─── Records shown
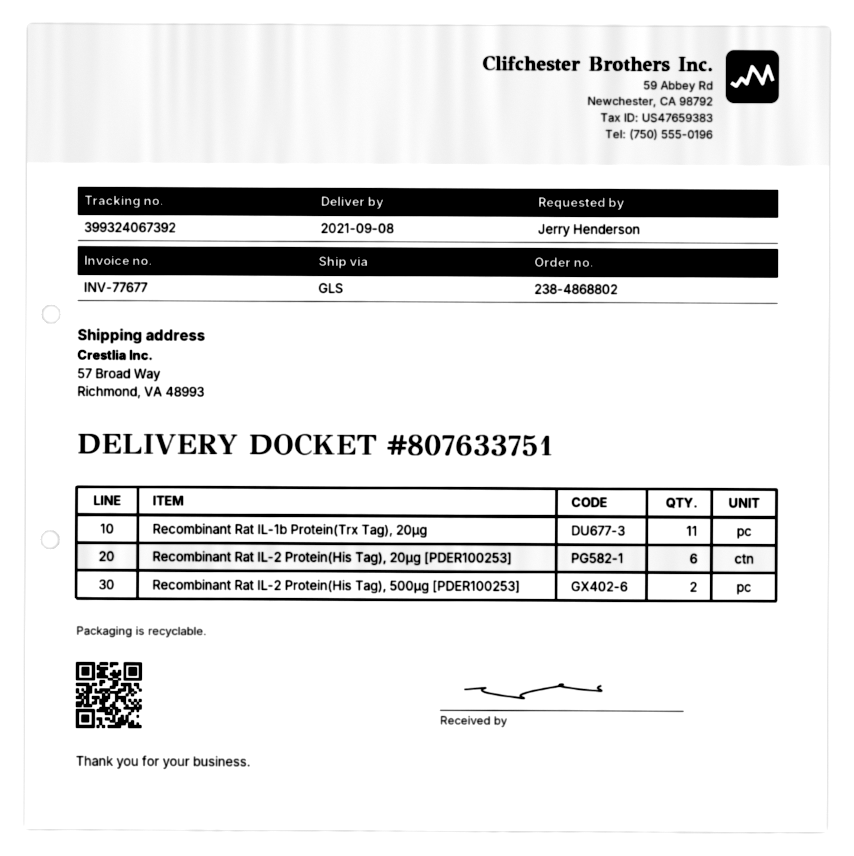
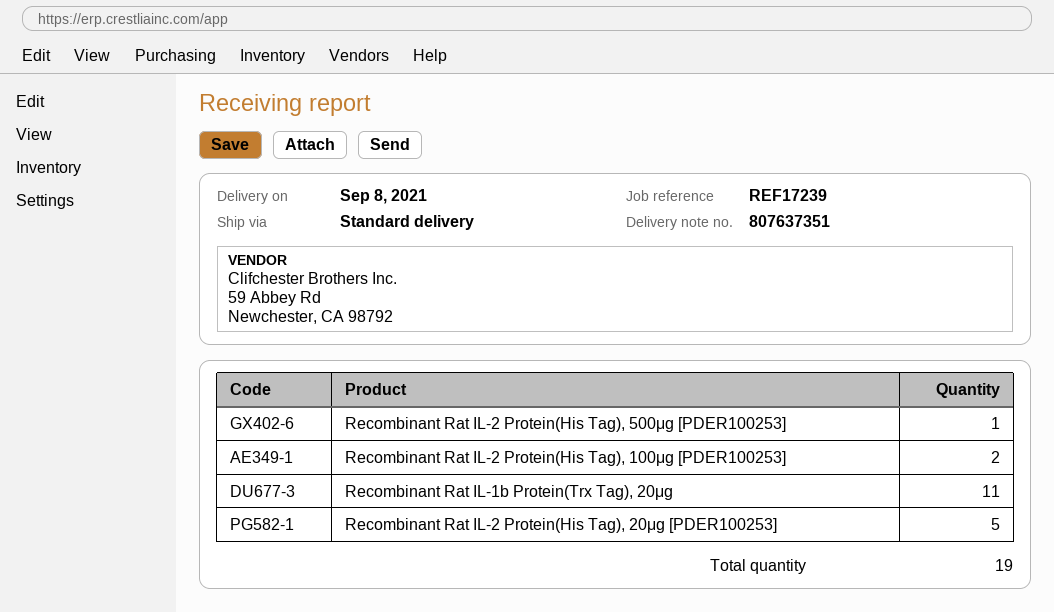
delivery note number: 807633751 -> 807637351
shipping method: GLS -> standard
Recombinant Rat IL-2 Protein(His Tag), 20μg [PDER100253]: 6 -> 5
Recombinant Rat IL-2 Protein(His Tag), 500μg [PDER100253]: 2 -> 1
Recombinant Rat IL-2 Protein(His Tag), 100μg [PDER100253]: none -> 2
──────
▶ _Requirement_:
Set down exactly the lines of the material above from the one with "shipping method: GLS -> standard" through the end. Include both ends and nothing else.

▶ _Finished exercise_:
shipping method: GLS -> standard
Recombinant Rat IL-2 Protein(His Tag), 20μg [PDER100253]: 6 -> 5
Recombinant Rat IL-2 Protein(His Tag), 500μg [PDER100253]: 2 -> 1
Recombinant Rat IL-2 Protein(His Tag), 100μg [PDER100253]: none -> 2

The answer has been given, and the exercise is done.